Assignment: Please figure out how many lines in the material contain "Aufrufe", and give only that number.

Data extracts:
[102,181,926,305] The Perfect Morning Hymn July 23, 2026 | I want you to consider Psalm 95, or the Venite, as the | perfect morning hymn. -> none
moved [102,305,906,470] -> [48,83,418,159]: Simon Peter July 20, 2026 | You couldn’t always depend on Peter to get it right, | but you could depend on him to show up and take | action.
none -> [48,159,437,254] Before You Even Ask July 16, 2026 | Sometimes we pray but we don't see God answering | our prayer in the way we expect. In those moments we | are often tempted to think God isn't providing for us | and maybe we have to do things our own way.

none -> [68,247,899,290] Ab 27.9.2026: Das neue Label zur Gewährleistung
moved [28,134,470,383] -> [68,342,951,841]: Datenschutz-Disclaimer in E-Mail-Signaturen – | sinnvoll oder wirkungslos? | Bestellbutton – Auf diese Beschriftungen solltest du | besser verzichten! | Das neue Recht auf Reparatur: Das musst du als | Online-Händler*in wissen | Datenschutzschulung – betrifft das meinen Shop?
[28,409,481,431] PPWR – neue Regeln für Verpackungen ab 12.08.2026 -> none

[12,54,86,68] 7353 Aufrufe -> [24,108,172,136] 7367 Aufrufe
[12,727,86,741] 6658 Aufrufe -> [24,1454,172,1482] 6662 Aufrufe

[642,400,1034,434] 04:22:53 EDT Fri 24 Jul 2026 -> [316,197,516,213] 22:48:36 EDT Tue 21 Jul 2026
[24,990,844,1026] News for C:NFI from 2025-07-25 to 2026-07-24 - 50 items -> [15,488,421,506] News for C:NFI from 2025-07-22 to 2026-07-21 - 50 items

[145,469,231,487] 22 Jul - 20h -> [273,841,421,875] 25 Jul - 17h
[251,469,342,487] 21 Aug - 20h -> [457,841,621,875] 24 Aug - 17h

Task solution: 2